$\text{MaxVote}$
$\text{MaxVote}(b, p, \mathcal{B})$
Give the previous constraints this function is defining the following,
for a given Ballot id;
(Yes the b here is the Same as $B$bal, we're just getting started
with his confusing notation)
a given priest/node and the set of ballots we will return vote with the
largest ballot id of the set.
$\{ v \in \text{Votes}(\mathcal{B}) : v_{\text{pst}} = p \wedge v_{\text{bal}} < b \} \cup \{ \text{null}_p \}$LAMPORT, P. 7 — §2.1
In words: this reads the vote from the set of votes in $\mathcal{B}$ cast by priest $p$ whose ballot number is less than $b$, or the null vote if none exist.
Conceptually, it returns a single vote (the one with the highest ballot number below $b$), not a set of votes or a ballot itself. This is a logical definition for the proof — it does not specify an implementation.
This also explains why Lamport switches notation from $B_{\mathrm{bal}}$ to $v_{\mathrm{bal}}$: he is referring to the ballot attached to the vote, not the ballot itself. The vote here is just a technical construct to access the associated ballot.

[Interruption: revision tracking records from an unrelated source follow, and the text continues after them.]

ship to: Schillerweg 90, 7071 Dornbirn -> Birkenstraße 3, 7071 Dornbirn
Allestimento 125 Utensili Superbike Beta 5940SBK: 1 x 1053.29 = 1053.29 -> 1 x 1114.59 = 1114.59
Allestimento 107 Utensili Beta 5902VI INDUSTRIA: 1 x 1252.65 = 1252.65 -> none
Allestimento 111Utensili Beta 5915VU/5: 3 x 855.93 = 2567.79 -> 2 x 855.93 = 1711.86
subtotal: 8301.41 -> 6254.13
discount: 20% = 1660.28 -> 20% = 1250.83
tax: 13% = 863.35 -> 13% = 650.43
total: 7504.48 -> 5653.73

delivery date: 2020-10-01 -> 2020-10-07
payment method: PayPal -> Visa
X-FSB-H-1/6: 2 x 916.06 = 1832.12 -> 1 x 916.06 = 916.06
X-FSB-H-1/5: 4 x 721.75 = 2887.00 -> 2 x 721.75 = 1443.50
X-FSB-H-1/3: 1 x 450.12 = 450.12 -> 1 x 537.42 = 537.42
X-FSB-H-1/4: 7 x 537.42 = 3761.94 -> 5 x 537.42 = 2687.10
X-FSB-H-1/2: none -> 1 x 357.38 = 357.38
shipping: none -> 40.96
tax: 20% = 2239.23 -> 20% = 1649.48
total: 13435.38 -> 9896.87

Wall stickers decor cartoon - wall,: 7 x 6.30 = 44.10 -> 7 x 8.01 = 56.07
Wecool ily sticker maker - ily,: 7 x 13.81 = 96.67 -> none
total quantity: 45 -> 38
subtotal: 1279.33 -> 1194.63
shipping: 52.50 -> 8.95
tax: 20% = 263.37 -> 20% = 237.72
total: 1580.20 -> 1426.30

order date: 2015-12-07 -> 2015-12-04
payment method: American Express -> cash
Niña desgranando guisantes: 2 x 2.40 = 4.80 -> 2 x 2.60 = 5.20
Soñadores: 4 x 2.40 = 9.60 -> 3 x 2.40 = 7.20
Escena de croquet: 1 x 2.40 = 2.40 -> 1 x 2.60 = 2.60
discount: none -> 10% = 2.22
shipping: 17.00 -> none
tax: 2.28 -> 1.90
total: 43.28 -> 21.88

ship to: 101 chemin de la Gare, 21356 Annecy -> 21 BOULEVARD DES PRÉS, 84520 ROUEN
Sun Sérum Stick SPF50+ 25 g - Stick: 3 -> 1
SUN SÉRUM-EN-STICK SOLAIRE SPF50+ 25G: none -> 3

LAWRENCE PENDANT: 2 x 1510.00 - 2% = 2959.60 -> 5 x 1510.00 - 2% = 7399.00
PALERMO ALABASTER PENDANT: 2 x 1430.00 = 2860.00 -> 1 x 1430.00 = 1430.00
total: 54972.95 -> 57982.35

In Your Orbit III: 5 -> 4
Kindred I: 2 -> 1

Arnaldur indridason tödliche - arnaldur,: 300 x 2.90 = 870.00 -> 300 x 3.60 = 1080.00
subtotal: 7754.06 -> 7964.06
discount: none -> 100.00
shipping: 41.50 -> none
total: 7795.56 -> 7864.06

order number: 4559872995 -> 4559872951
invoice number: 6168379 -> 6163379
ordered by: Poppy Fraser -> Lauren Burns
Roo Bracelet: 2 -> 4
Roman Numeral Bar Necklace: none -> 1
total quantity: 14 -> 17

$\text{MaxVote}(b, Q, \mathcal{B})$
For any nonempty set $Q$ of priests,$\text{MaxVote}(b, Q, \mathcal{B})$ was defined to equal the maximum of all votes ,$\text{MaxVote}(b, p, \mathcal{B})$ with $p$ in $Q$LAMPORT, P. 7 — §2.1
This function is an extension of the previous MaxVote function. Instead of taking a single priest/node it takes a set of them called a quorum. It then returns the maximum vote from the set of votes returned by calling the previous MaxVote function for each priest/node in the quorum.